Even more, from userspace POV, the whole interaction could be mediated by a script, which, like Linux perf, starts the kprof, runs a program, stop kprof, and spew data onto the output file passed as script parameter.
Comments?

ron minnich

unread,
Oct 31, 2015, 1:17:17 PM10/31/15
to Akaros
I like the current interface, actually, it's one I've used before. It's a set of simple primitve operations, and I'm a primitive person.

But what you might do is add another file to the synthetic that combines the operations in the way that you would prefer; or add a new command that works the way you want. Then we all get what we want, how often can we say that!

There are some cases where people set everything up, and then run the profiler at fixed intervals for fixed times, e.g. 5 minutes out of an hour. 

I agree about your attach/detach idea for setup, that's very nice. 

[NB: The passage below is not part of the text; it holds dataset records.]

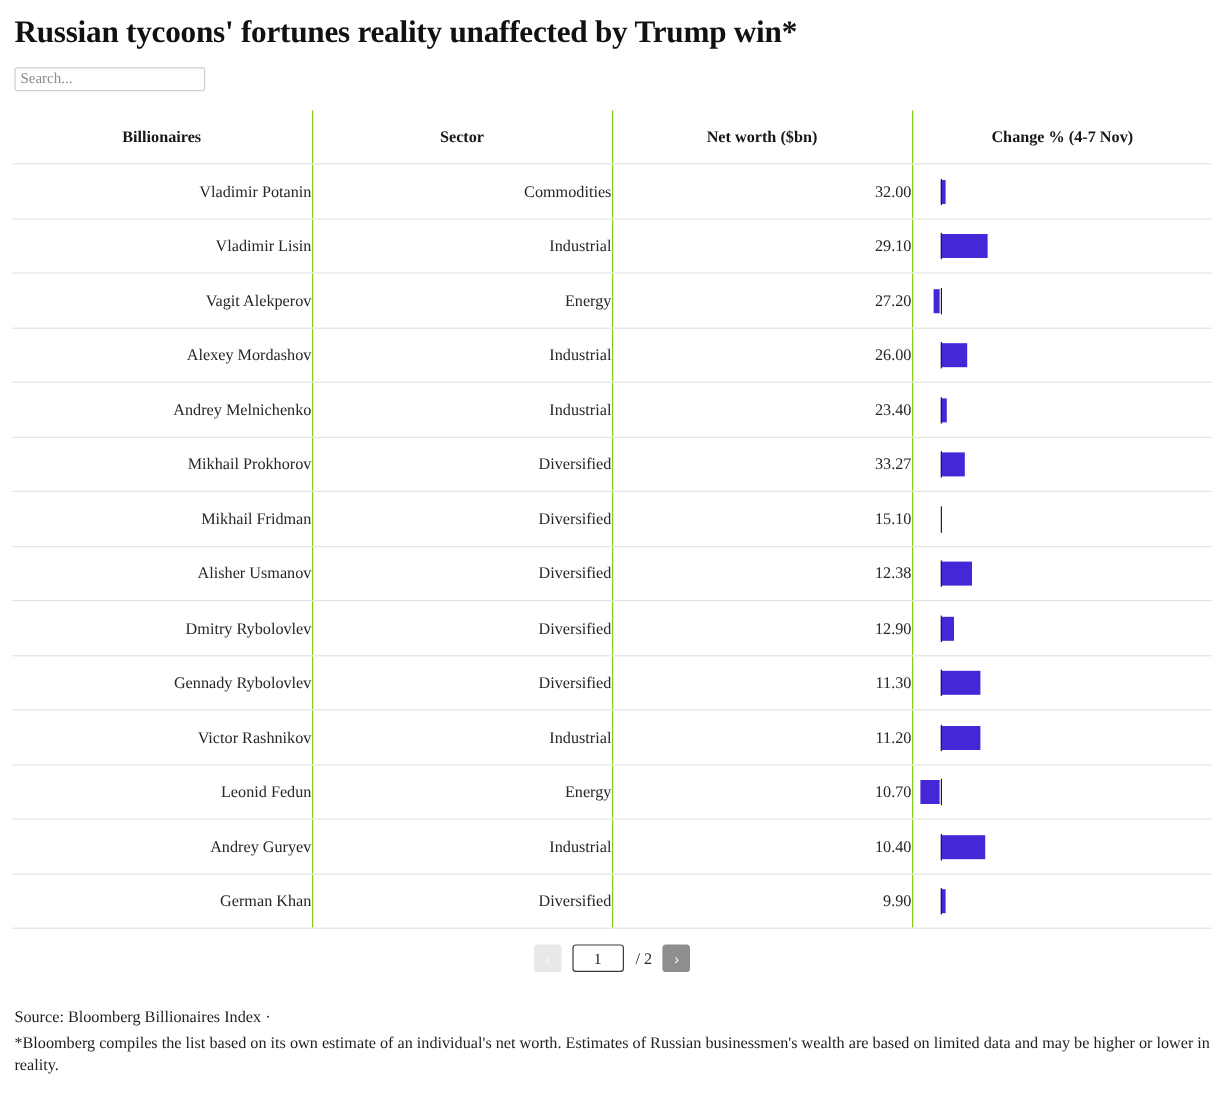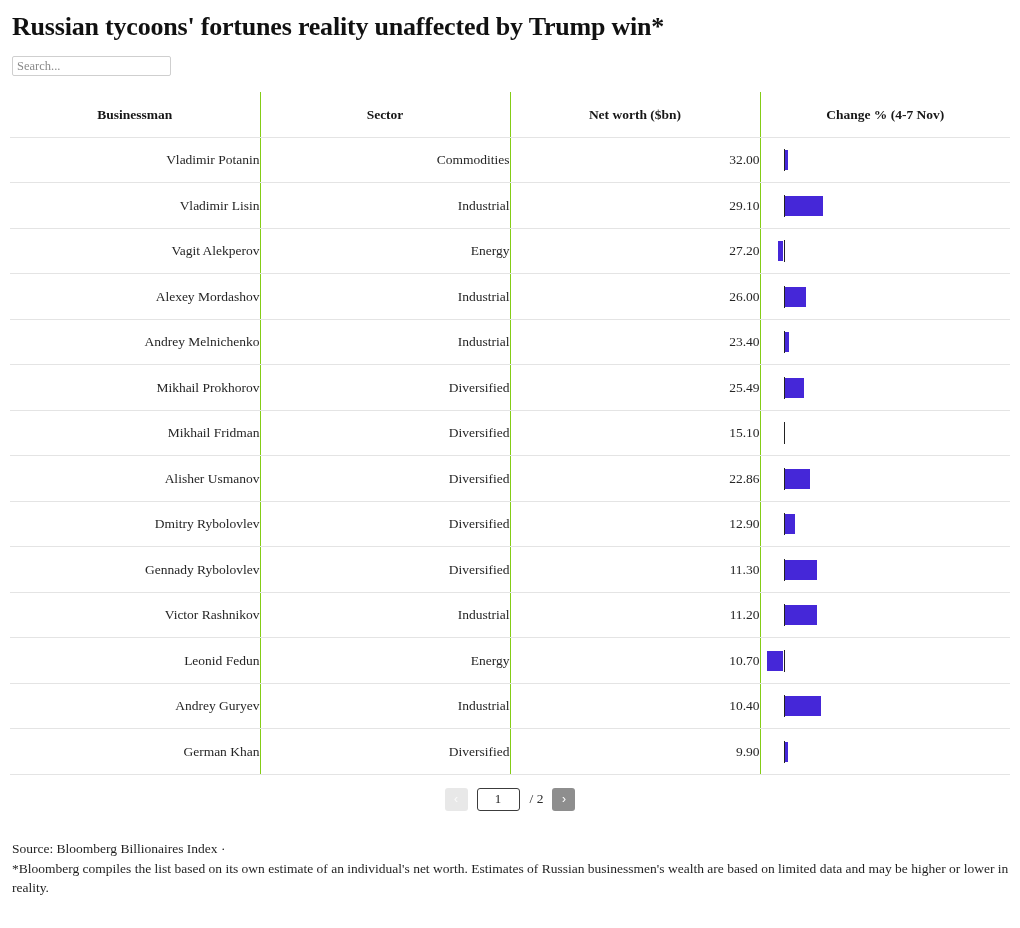--- a/index.html
+++ b/index.html
@@ -152,21 +152,21 @@
   <h1 class="title">Russian tycoons' fortunes reality unaffected by Trump win*</h1>
 
   <div class="search-wrap">
     <input class="search-input" type="text" placeholder="Search..." style="">
   </div>
 
   <div class="table-wrap">
     <table class="grid">
       <thead>
         <tr>
-          <th class="col-name">Businessman</th>
+          <th class="col-name">Billionaires</th>
           <th class="col-sect col-sep">Sector</th>
           <th class="col-worth col-sep">Net worth ($bn)</th>
           <th class="col-chg col-sep">Change % (4-7 Nov)</th>
         </tr>
       </thead>
       <tbody id="table-body">
           <tr>
             <td class="col-name">Vladimir Potanin</td>
             <td class="col-sect col-sep">Commodities</td>
             <td class="col-worth col-sep">32.00</td>
@@ -217,42 +217,42 @@
             <td class="col-chg col-sep bar-cell">
               <div class="bar-area">
                 <div class="bar" style="background: rgb(69, 39, 216); width: 5.8px; left: 23px;"></div>
                 <div class="bar-baseline" style="background: rgb(34, 34, 34);"></div>
               </div>
             </td>
           </tr>
           <tr>
             <td class="col-name">Mikhail Prokhorov</td>
             <td class="col-sect col-sep">Diversified</td>
-            <td class="col-worth col-sep">25.49</td>
+            <td class="col-worth col-sep">33.27</td>
             <td class="col-chg col-sep bar-cell">
               <div class="bar-area">
                 <div class="bar" style="background: rgb(69, 39, 216); width: 20.5px; left: 23px;"></div>
                 <div class="bar-baseline" style="background: rgb(34, 34, 34);"></div>
               </div>
             </td>
           </tr>
           <tr>
             <td class="col-name">Mikhail Fridman</td>
             <td class="col-sect col-sep">Diversified</td>
             <td class="col-worth col-sep">15.10</td>
             <td class="col-chg col-sep bar-cell">
               <div class="bar-area">
                 <div class="bar-baseline" style="background: rgb(34, 34, 34);"></div>
               </div>
             </td>
           </tr>
           <tr>
             <td class="col-name">Alisher Usmanov</td>
             <td class="col-sect col-sep">Diversified</td>
-            <td class="col-worth col-sep">22.86</td>
+            <td class="col-worth col-sep">12.38</td>
             <td class="col-chg col-sep bar-cell">
               <div class="bar-area">
                 <div class="bar" style="background: rgb(69, 39, 216); width: 26.3px; left: 23px;"></div>
                 <div class="bar-baseline" style="background: rgb(34, 34, 34);"></div>
               </div>
             </td>
           </tr>
           <tr>
             <td class="col-name">Dmitry Rybolovlev</td>
             <td class="col-sect col-sep">Diversified</td>

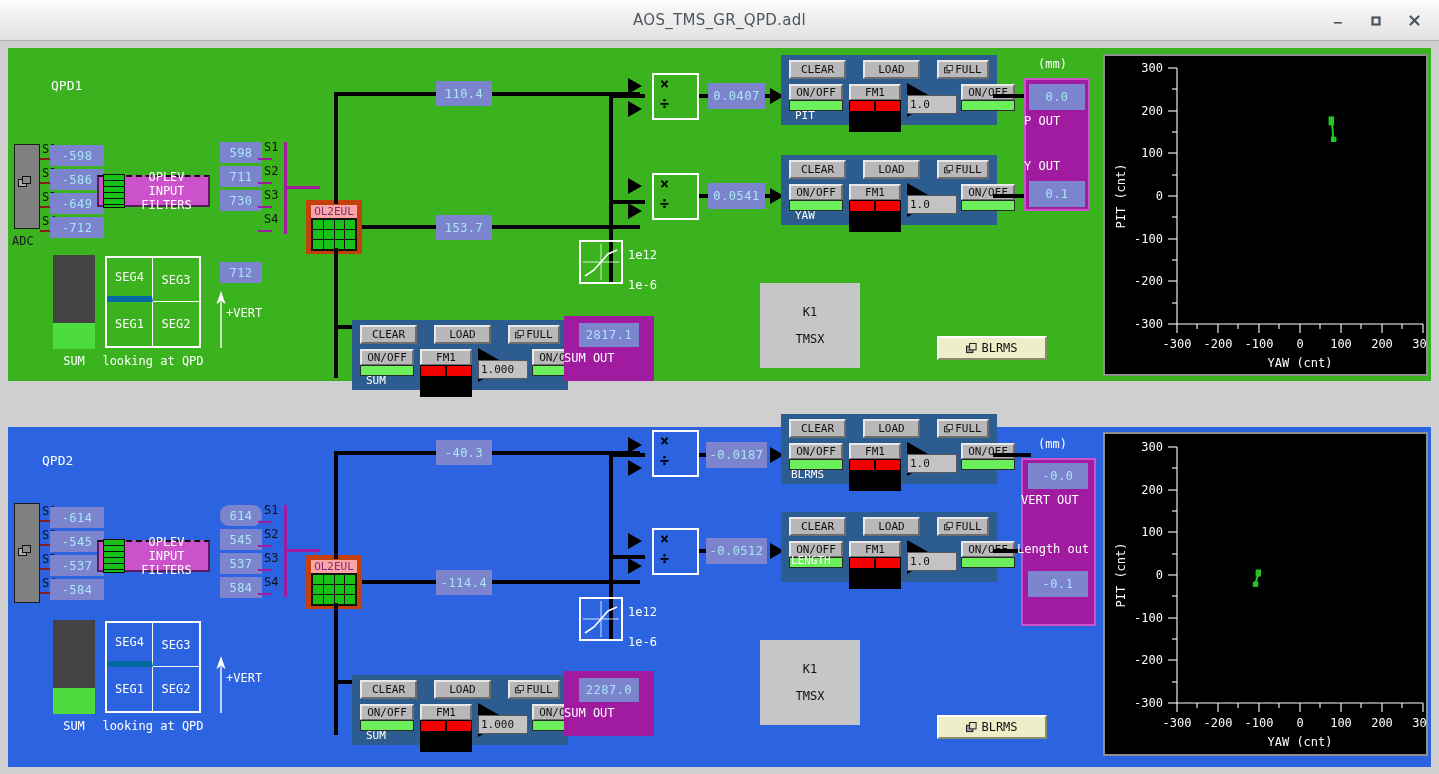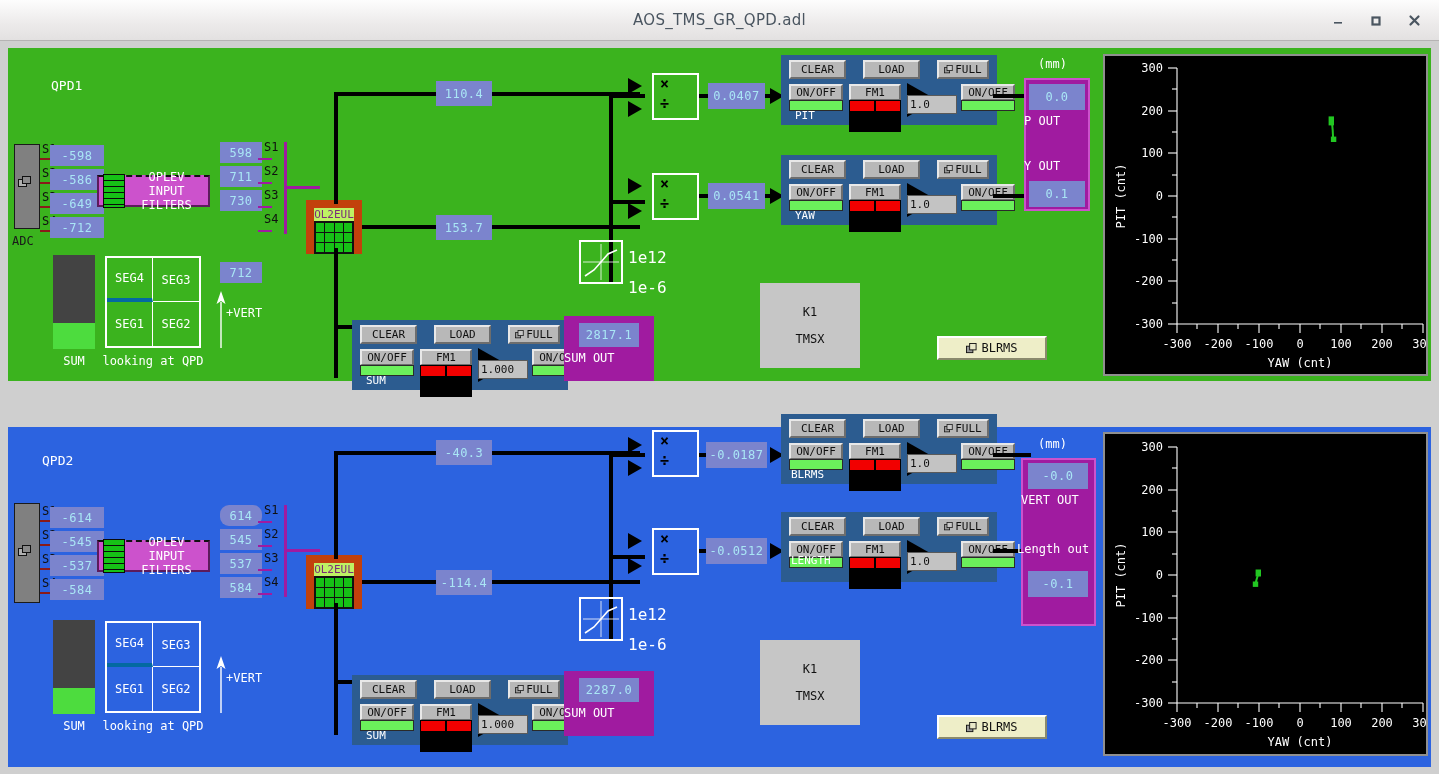--- a/index.html
+++ b/index.html
@@ -59,45 +59,45 @@
   
   .sumbar{ position:absolute; background:#434343; }
   .sumbar-fill{ position:absolute; left:0; bottom:0; width:100%; background:#4ddc3e; }
   .sum-cap{ position:absolute; color:#fff; font-size:12px; text-align:center; }
 
   
   .quad{ position:absolute; border:2px solid #ffffff; display:grid;
          grid-template-columns:1fr 1fr; grid-template-rows:1fr 1fr; }
   .quad div{ display:flex; align-items:center; justify-content:center;
              color:#ffffff; font-size:12px; }
-  .quad .tl{ border-right:1px solid #fff; border-bottom:4px solid #0369a1; }
+  .quad .tl{ border-right:1px solid #fff; border-bottom:6px solid #0369a1; }
   .quad .tr{ border-bottom:1px solid #fff; }
   .quad .bl{ border-right:1px solid #fff; }
   .vert-arrow{ position:absolute; }
   .vert-lbl{ position:absolute; color:#fff; font-size:12px; }
 
   
-  .ol2eul{ position:absolute; background:#bef264; border:8px solid #c2410c; }
+  .ol2eul{ position:absolute; background:#fca5a5; border:5px solid #c2410c; }
   .ol2eul-t{ text-align:center; color:#7a2d7a; font-size:11px; line-height:13px; }
   .ol2eul-grid{ display:grid; gap:1px; padding:2px; background:#111; }
   .ol2eul-grid i{ background:#16c216; display:block; }
 
   
   .wire{ position:absolute; background:#000; }
   .arrow{ position:absolute; width:0; height:0;
           border-top:8px solid transparent; border-bottom:8px solid transparent;
           border-left:14px solid #000; }
 
   
   .mdbox{ position:absolute; border:2px solid #ffffff; }
   .mdbox span{ position:absolute; left:6px; color:#000; font-size:15px; font-weight:bold; }
 
   
   .satbox{ position:absolute; border:2px solid #ffffff; background:transparent; }
-  .sat-lbl{ position:absolute; color:#fff; font-size:16px; }
+  .sat-lbl{ position:absolute; color:#fff; font-size:12px; }
 
   
   .fmod{ position:absolute; background:#2c5c90; }
   .btn{ position:absolute; background:#b8b8b8; border-top:2px solid #e8e8e8;
         border-left:2px solid #e8e8e8; border-right:2px solid #6d6d6d; border-bottom:2px solid #6d6d6d;
         color:#101010; font-size:11px; display:flex; align-items:center; justify-content:center; }
   .onoff-wrap{ position:absolute; }
   .onoff-top{ background:#b8b8b8; border-top:2px solid #e8e8e8; border-left:2px solid #e8e8e8;
               border-right:2px solid #6d6d6d; border-bottom:1px solid #6d6d6d;
               color:#101010; font-size:11px; text-align:center; height:16px; line-height:14px; }

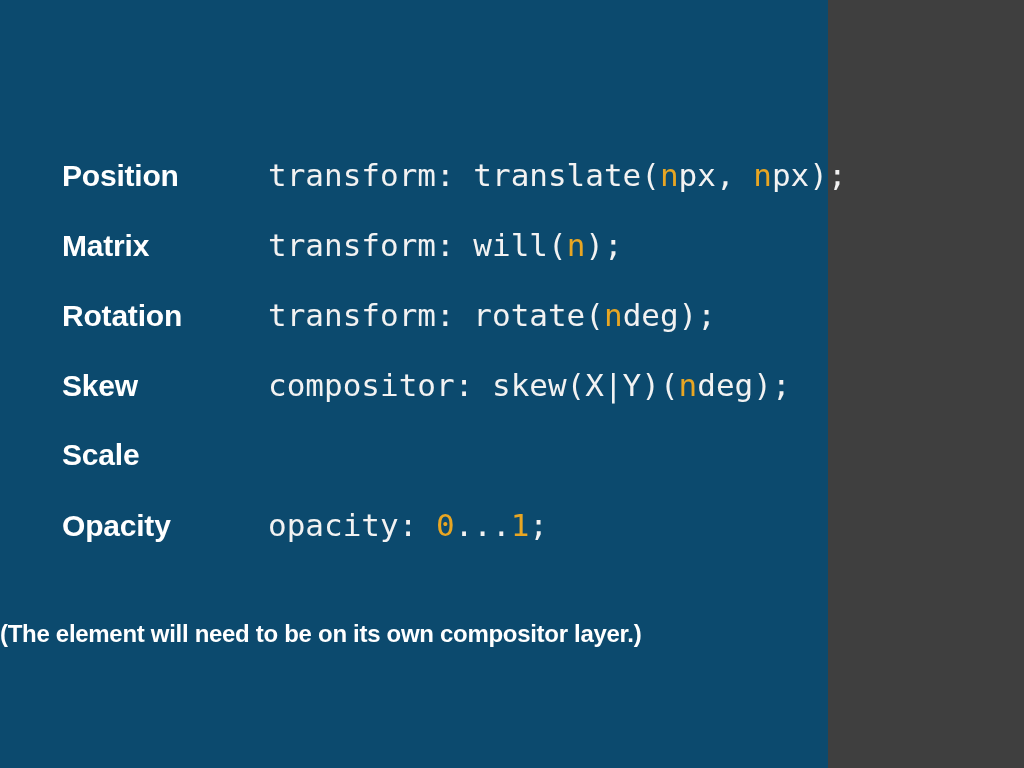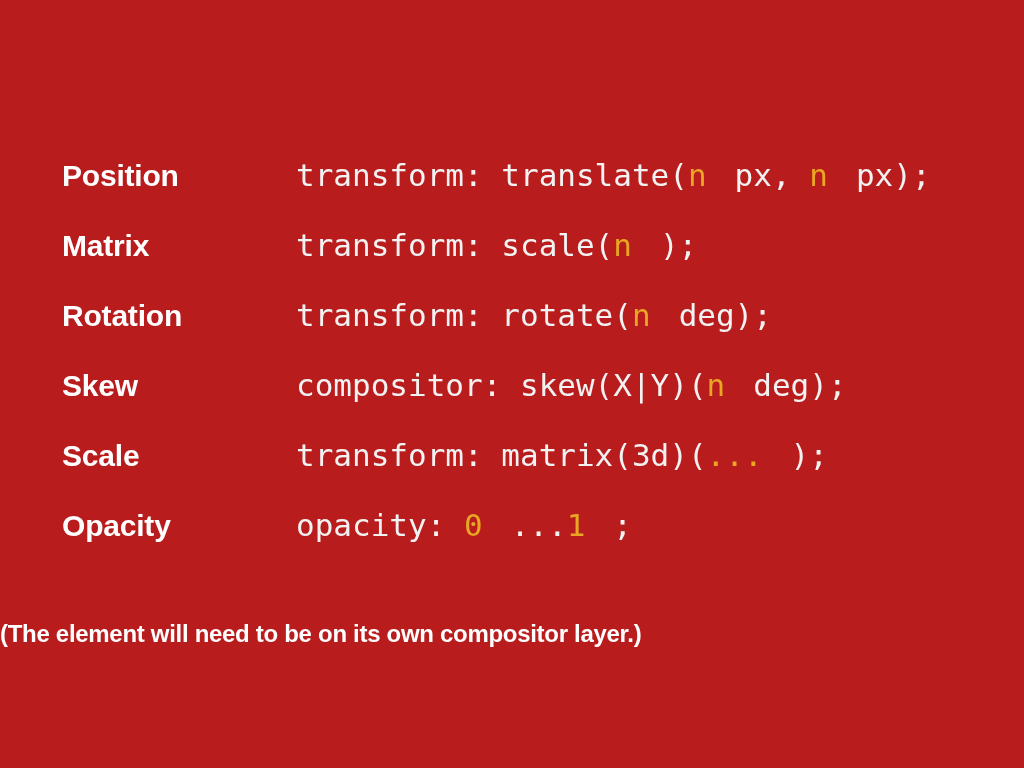--- a/index.html
+++ b/index.html
@@ -8,23 +8,23 @@
   }
   body {
     width: 1024px;
     height: 768px;
     background: #3f3f3f;
     font-family: "Liberation Sans", sans-serif;
     overflow: hidden;
   }
   .slide {
     position: relative;
-    width: 1024px;
+    width: 828px;
     height: 768px;
-    background: #b91c1c;
+    background: #0c4a6e;
   }
 
   .table {
     position: absolute;
     left: 62px;
     top: 140px;
     width: 920px;
   }
 
   .row {
@@ -54,21 +54,20 @@
     white-space: pre;
     letter-spacing: 0px;
   }
 
   .hl {
     color: #e8a623;
   }
 
   .plain {
     color: #f2f2f2;
-    margin-left: 28px;
   }
 
   .footnote {
     position: absolute;
     left: 0;
     right: 0;
     top: 620px;
     text-align: left;
     color: #ffffff;
     font-family: "Liberation Sans", sans-serif;
@@ -83,33 +82,32 @@
 
 <div class="slide">
 
   <div class="table" id="property-table">
       <div class="row">
         <div class="label">Position</div>
         <div class="code"><span class="plain">transform: translate(</span><span class="hl">n</span><span class="plain">px, </span><span class="hl">n</span><span class="plain">px);</span></div>
       </div>
       <div class="row">
         <div class="label">Matrix</div>
-        <div class="code"><span class="plain">transform: scale(</span><span class="hl">n</span><span class="plain">);</span></div>
+        <div class="code"><span class="plain">transform: will(</span><span class="hl">n</span><span class="plain">);</span></div>
       </div>
       <div class="row">
         <div class="label">Rotation</div>
         <div class="code"><span class="plain">transform: rotate(</span><span class="hl">n</span><span class="plain">deg);</span></div>
       </div>
       <div class="row">
         <div class="label">Skew</div>
         <div class="code"><span class="plain">compositor: skew(X|Y)(</span><span class="hl">n</span><span class="plain">deg);</span></div>
       </div>
       <div class="row">
         <div class="label">Scale</div>
-        <div class="code"><span class="plain">transform: matrix(3d)(</span><span class="hl">...</span><span class="plain">);</span></div>
       </div>
       <div class="row">
         <div class="label">Opacity</div>
         <div class="code"><span class="plain">opacity: </span><span class="hl">0</span><span class="plain">...</span><span class="hl">1</span><span class="plain">;</span></div>
       </div>
     </div>
 
   <div class="footnote">(The element will need to be on its own compositor layer.)</div>
 
 </div>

If you'd be willing to let me retain timer control, i.e manual start and stop or timers, the rest of what you are saying seems quite reasonable.

ron

--
You received this message because you are subscribed to the Google Groups "Akaros" group.
To unsubscribe from this group and stop receiving emails from it, send an email to akaros+un...@googlegroups.com.
To post to this group, send email to aka...@googlegroups.com.
For more options, visit https://groups.google.com/d/optout.

Davide Libenzi

unread,
Oct 31, 2015, 1:28:11 PM10/31/15
to Akaros
But the timers have no use alone. There is nothing that uses them, if the profiler is not running.
You could still have your run-kprof-at-intervals thing. It's just that with the simplified interface nothing will be disrupting kernel and userspace code, when prof is not active.

ron minnich

unread,
Oct 31, 2015, 1:29:55 PM10/31/15
to Akaros
Actually I've used the timers for other things. They're a handy way to poke interrupts at cores. 

ron

Davide Libenzi

unread,
Oct 31, 2015, 1:37:27 PM10/31/15
to Akaros
Oh, OK ☺
Wouldn't a /dev/timer be a better location for a generic timer based IRQ poking?

Davide Libenzi

unread,
Oct 31, 2015, 1:42:11 PM10/31/15
to Akaros
Like:

$ echo start KERNEL_FUNCTION INTERVAL_US CORES > /dev/timer

Example:

$ echo start my_timer 1000 0,1,2 > /dev/timer
$ echo start my_timer 1000 all > /dev/timer
$ echo stop my_timer > /dev/timer



ron minnich

unread,
Oct 31, 2015, 1:46:44 PM10/31/15
to Akaros
Sure, but to me it still gets back to the logic analyzer like interface of the current setup. Set up probes, start timer, stop timer, change or remove probes, start timer, stop timer, and so on. 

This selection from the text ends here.